(WHAT YOU NEED TO DO)
Wherever a line in the data below holds "Compile", copy that line.

(STUDY MATERIAL)
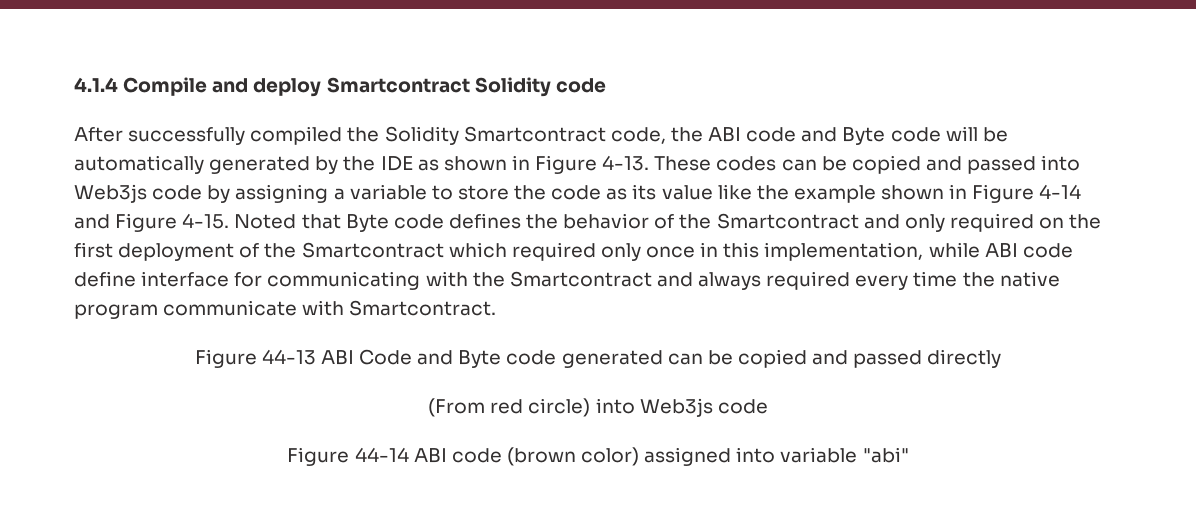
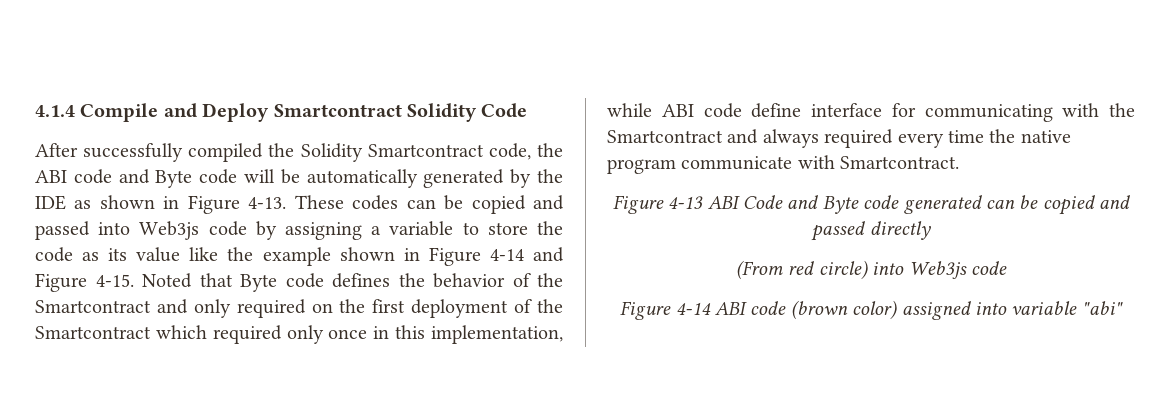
- 4.1.4 Compile and deploy Smartcontract Solidity code
+ 4.1.4 Compile and Deploy Smartcontract Solidity Code
- Figure 44-13 ABI Code and Byte code generated can be copied and passed directly
+ Figure 4-13 ABI Code and Byte code generated can be copied and passed directly
- Figure 44-14 ABI code (brown color) assigned into variable "abi"
+ Figure 4-14 ABI code (brown color) assigned into variable "abi"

(OUTPUT)
- 4.1.4 Compile and deploy Smartcontract Solidity code
+ 4.1.4 Compile and Deploy Smartcontract Solidity Code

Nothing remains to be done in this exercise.